I’m sitting in warm Miami, looking out over Biscayne Bay. Super yachts glide past fishing boats. A soft drizzle is settling over the water, and still the steady stream of vessels continues. The sun most certainly will be back out soon and these low clouds will be long gone.

The scene is unnervingly… peaceful. This Saturday afternoon, pure bliss. And yet, I’m unsettled.

I don’t write blog posts like this. Almost never. And yet here I am. Punching keys into a worn keyboard like it’s 2019 (most of my writing these days is AI-assisted, but not this).

This is too important a piece.

I’m an eternal an optimist. I believe in technology. I believe in progress. But I’m deeply concerned about what this moment means for my family. For my friends. For those who are part of the A.CRE community.

Am I doing enough to prepare? Are you doing enough, or anything at all?

Because something material has shifted.

View of Miami’s Biscayne Bay, taken by author, February 28th, 2026

What Has Happened in the Past 90 Days

To catch you up.

In the past 90 days, AI coding crossed a meaningful threshold. New frontier models such as GPT-5.3 Codex and Claude Opus 4.6 can now build, test, debug, and refine full applications with surprisingly little human input.

I see this firsthand with our engineering team at CRE Agents. Their role has fundamentally changed. They are no longer writing and editing most of the code. They are designing the architecture, specifying the outcome, and reviewing what the AI produces. The AI does the heavy lifting while the human supervises.
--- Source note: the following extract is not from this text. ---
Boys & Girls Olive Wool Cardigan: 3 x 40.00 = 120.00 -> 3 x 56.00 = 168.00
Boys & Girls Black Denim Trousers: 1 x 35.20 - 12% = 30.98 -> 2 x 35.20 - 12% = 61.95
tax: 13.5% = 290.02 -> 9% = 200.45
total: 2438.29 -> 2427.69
Andrej Karpathy, former Director of AI at Tesla and one of the original cofounders of OpenAI, described it this way:

“It is hard to communicate how much programming has changed due to AI in the last 2 months: not gradually and over time in the ‘progress as usual’ way, but specifically this last December. There are a number of asterisks but in my opinion coding agents basically didn’t work before December and basically work since — the models have significantly higher quality, long-term coherence and tenacity and they can power through large and long tasks, well past enough that it is extremely disruptive to the default programming workflow.”
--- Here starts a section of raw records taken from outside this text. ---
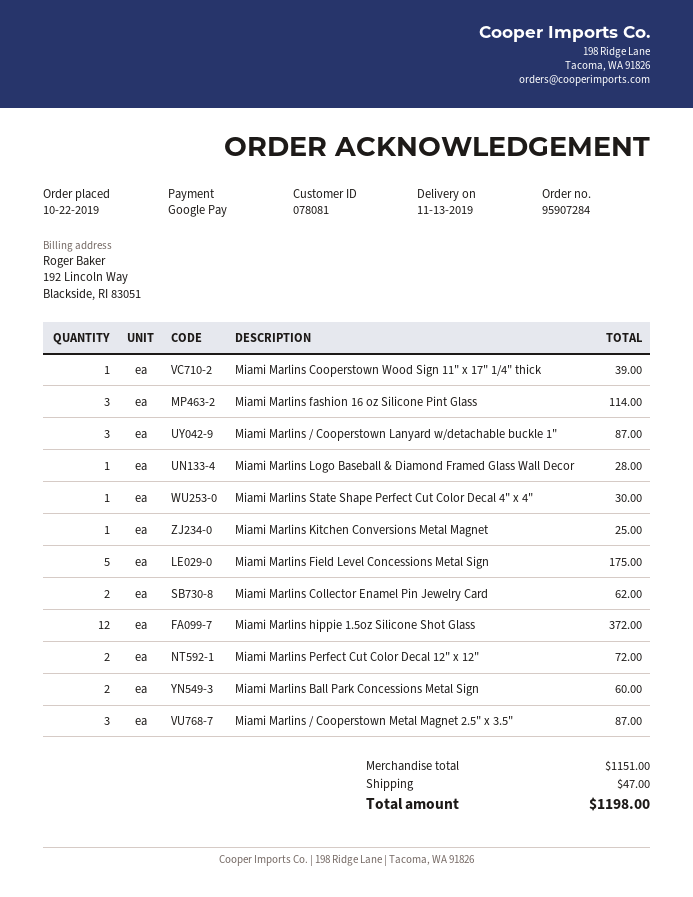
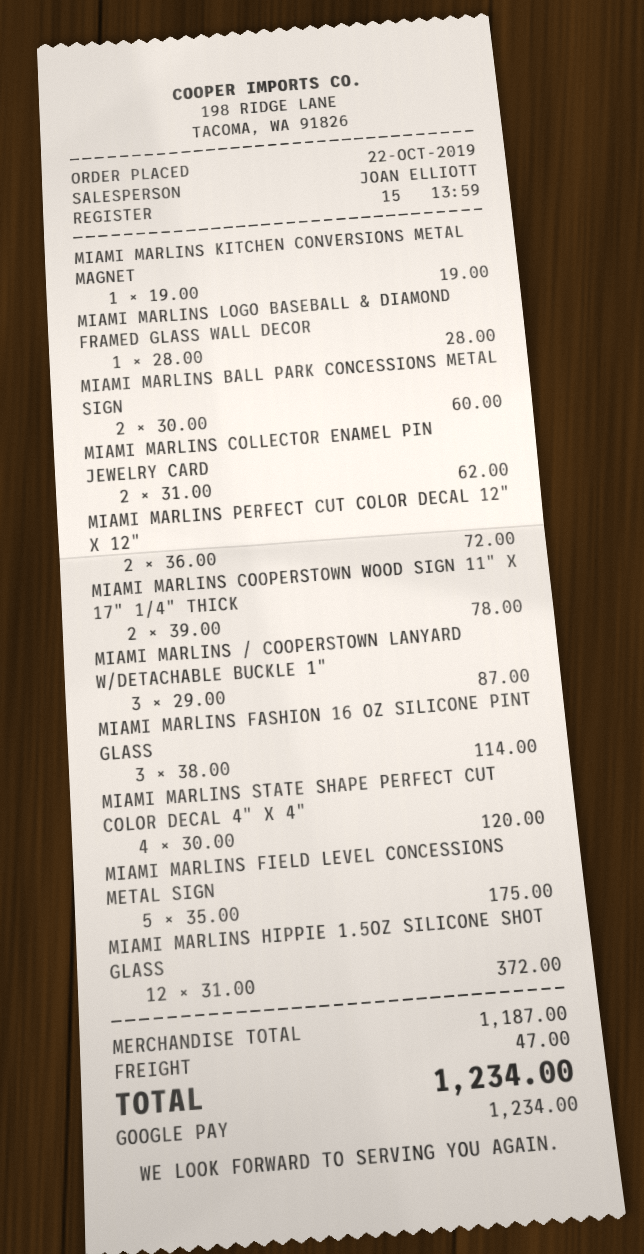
Miami Marlins Cooperstown Wood Sign 11" x 17" 1/4" thick: 1 for 39.00 -> 2 for 78.00
Miami Marlins State Shape Perfect Cut Color Decal 4" x 4": 1 for 30.00 -> 4 for 120.00
Miami Marlins Kitchen Conversions Metal Magnet: 1 for 25.00 -> 1 for 19.00
Miami Marlins / Cooperstown Metal Magnet 2.5" x 3.5": 3 for 87.00 -> none
subtotal: 1151.00 -> 1187.00
total: 1198.00 -> 1234.00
Programming now requires fewer people to produce the same output. And software was not chosen at random. AI labs prioritized coding because improving code accelerates the development of AI itself. When the tool can help build the next version of the tool, progress compounds.

And so, if this were confined to software engineering, it would matter far less. I would not be spending a Saturday afternoon writing this!

But I am convinced it won’t stay confined.

WSJ: AI Anxiety has found its way to real estate brokers, Feb 23 2026

This is Real. AI Has Crossed a Threshold. The Narrative Has Shifted.

When I say the narrative has shifted, I do not mean enthusiasm has increased. I mean skepticism has turned into concern paired with conviction, while what was hypothetical is now real. AI has crossed a threshold.

1. Howard Marks

I start here because if Howard Marks carries an aura of credibility – especially for CRE professionals – that few voices do. Less than 90 days ago, Marks asked the question many disciplined investors were asking: “Is It a Bubble?”

Marks is not prone to hype – it’s why we all love reading his memos. He built his reputation by resisting crowd enthusiasm and identifying cycles before they unwind. When he wrote in December, his tone questioned whether AI excitement had outrun fundamentals.

Two months later, less than 48 hours ago, he published a follow up to that piece: “AI Hurtles Ahead.”

And his tone has dramatically changed. He now concludes the technology is real.

Furthermore, Marks now writes that AI’s potential is “more likely to be underestimated today than exaggerated,” and that he is “terribly concerned” about job displacement outpacing society’s ability to adjust.

2. Andrej Karpathy

If Howard Marks represents disciplined capital, Andrej Karpathy represents the frontier.

Karpathy was one of the original founding members of OpenAI and served as Director of Artificial Intelligence at Tesla. Today he is pursing independent work focused on what he calls “AI-native software.”

Three days ago, he posted something on X that shouldn’t be ignored:

“It is hard to communicate how much programming has changed due to AI in the last 2 months… not gradually… but specifically this last December… Coding agents basically didn’t work before December and basically work since.”

To illustrate, he described giving an AI agent a detailed set of technical instructions for building a local video analysis dashboard. He walked away. Thirty minutes later, the agent had logged in, configured tools, written and debugged code, resolved errors, tested functionality, set up services, and produced a written report.

“All of this could easily have been a weekend project just 3 months ago but today it’s something you kick off and forget about for 30 minutes…Programming is becoming unrecognizable… that era is over.”

AI Has Crossed a Threshold. The era of manually writing code is coming to an end, and it foretells a similar future for all knowledge work.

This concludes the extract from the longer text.